The second valentine of my life was my freshman year of college. At the time, I was dating one of my older sister’s friends, so he was 23 and I was 19. Needless to say, I was obsessed with him. For Valentine’s Day I bought a new bra in his favorite color, cool stickers for the car he was working on, a phone case, candy, and a hand-written card. When I arrived at his house that night, he handed me a lollipop bouquet and a Russel Stovers box of chocolates straight from a CVS bag. I would have cried, but he was happy, and thats all that mattered to me then.
Since the CVS bag, I have been living amongst those who are ‘miserable’ on Valentine’s Day, although to me it just feels like any other day. But anyway, I am happily distracted this year by my THREE valentines, the kids.
Over the weekend, I went to Target and picked up three white bags, tissue paper, and candy for each kid. I spent $15 total for the three gift bags. They were simple and sweet, as this holiday should be.
When I got to work this morning, the kids were ecstatic to see their goodies, I got lots of hugs and thank you’s 🙂 I was given a singing card signed by each kid and a gift card to my favorite place…. SOUL CYCLE!!!

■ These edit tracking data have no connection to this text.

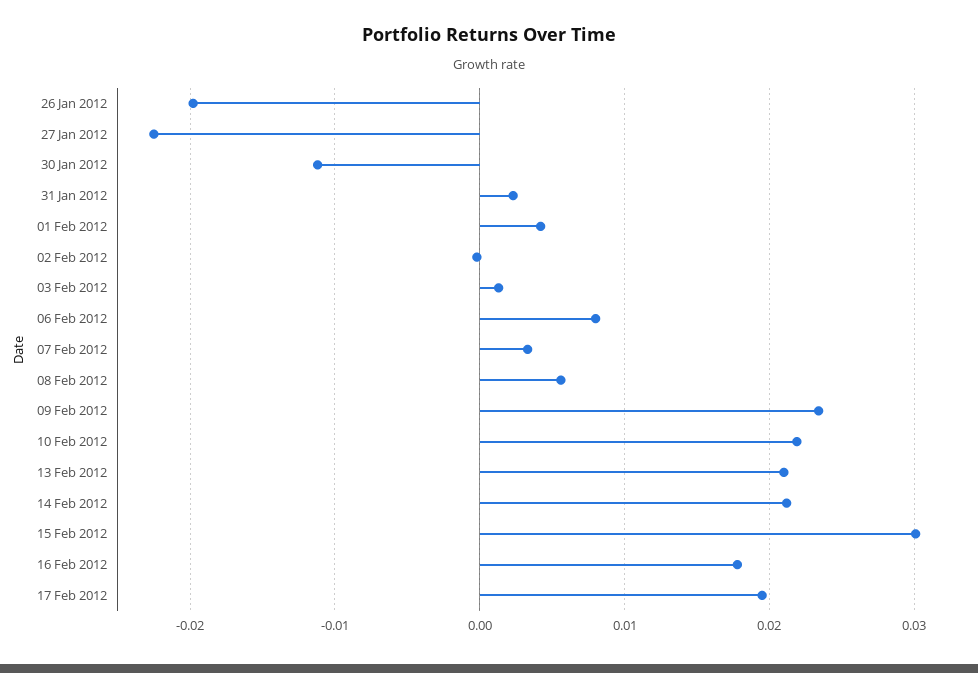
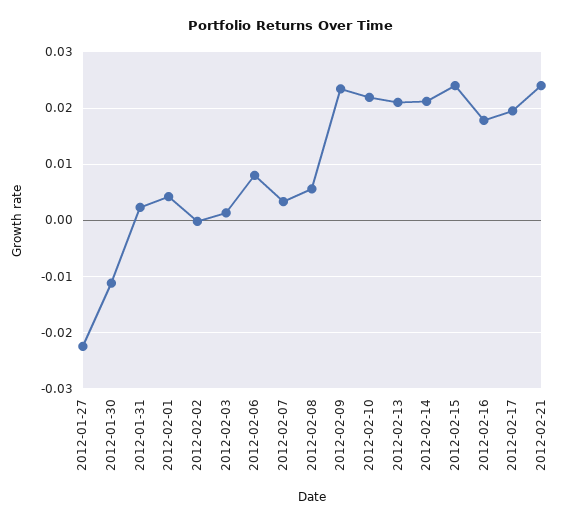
26 Jan 2012: -0.02 -> none
15 Feb 2012: 0.03 -> 0.024
2012-02-21: none -> 0.024

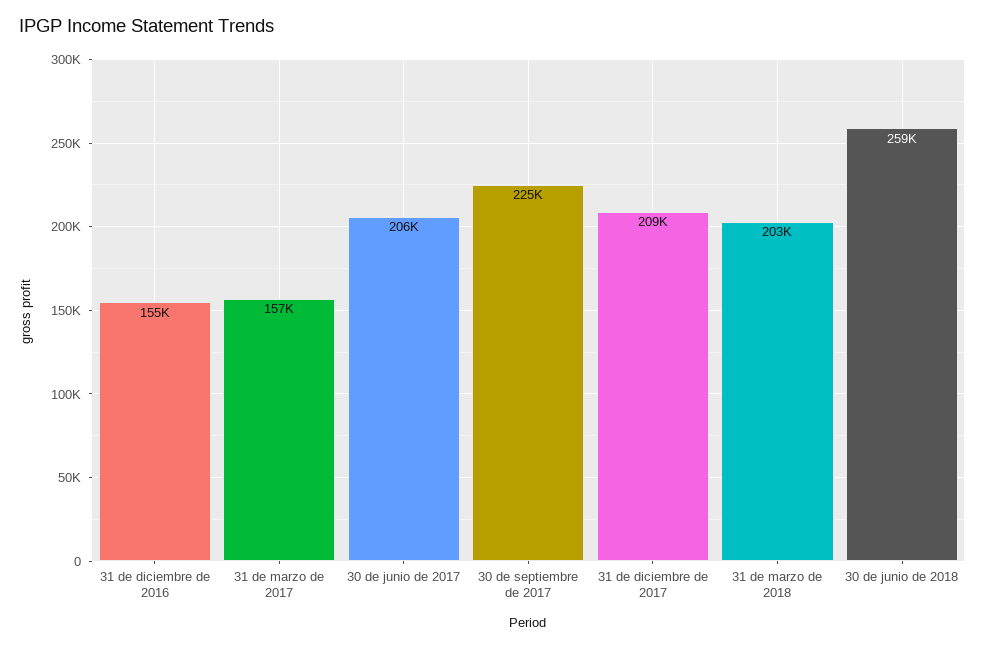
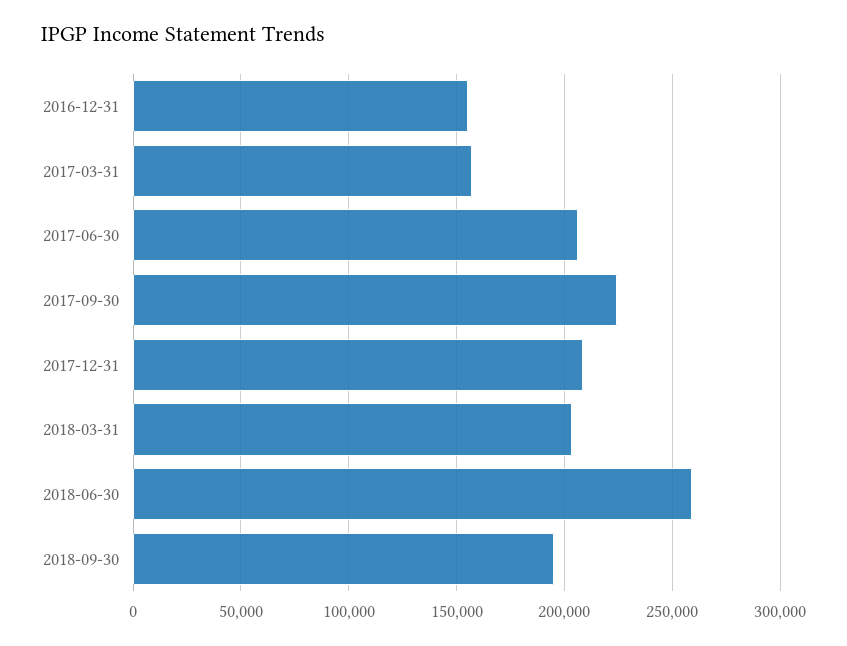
2018-09-30: none -> 195000

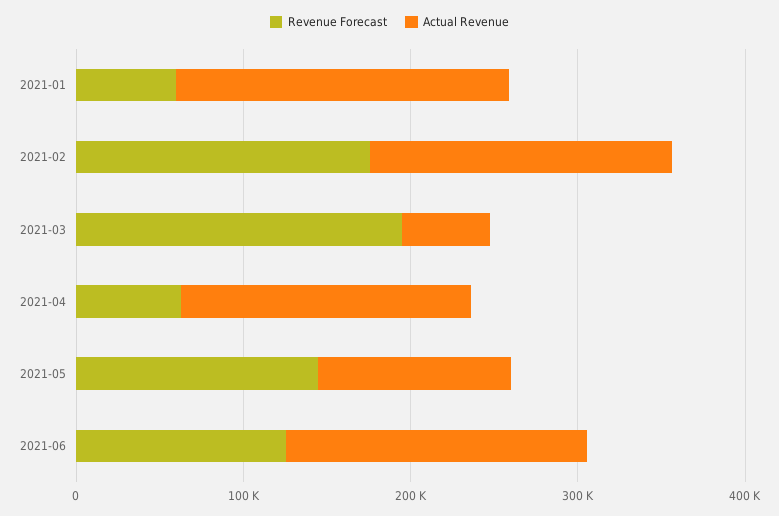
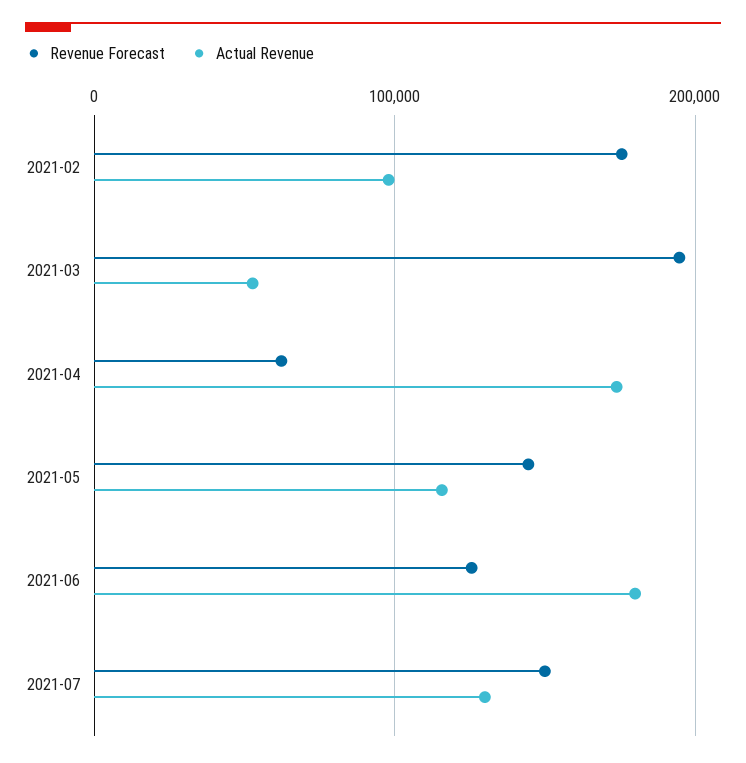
Revenue Forecast, 2021-01: 60000 -> none
Actual Revenue, 2021-01: 200000 -> none
Actual Revenue, 2021-02: 180000 -> 100000
Revenue Forecast, 2021-07: none -> 150000
Actual Revenue, 2021-07: none -> 130000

Tonight, I will be heading to the movies to see Fifty Shades Darker with two of my fellow single ladies. We will be sitting in a theater full of other sad single women, dreaming of a life like Anastasia’s. As much as I would rather not be one of those women tonight, I am one, so I might as well embrace it! My heart is full and happy this Valentine’s Day, even without the love from a ‘real’ valentine, whatever that is.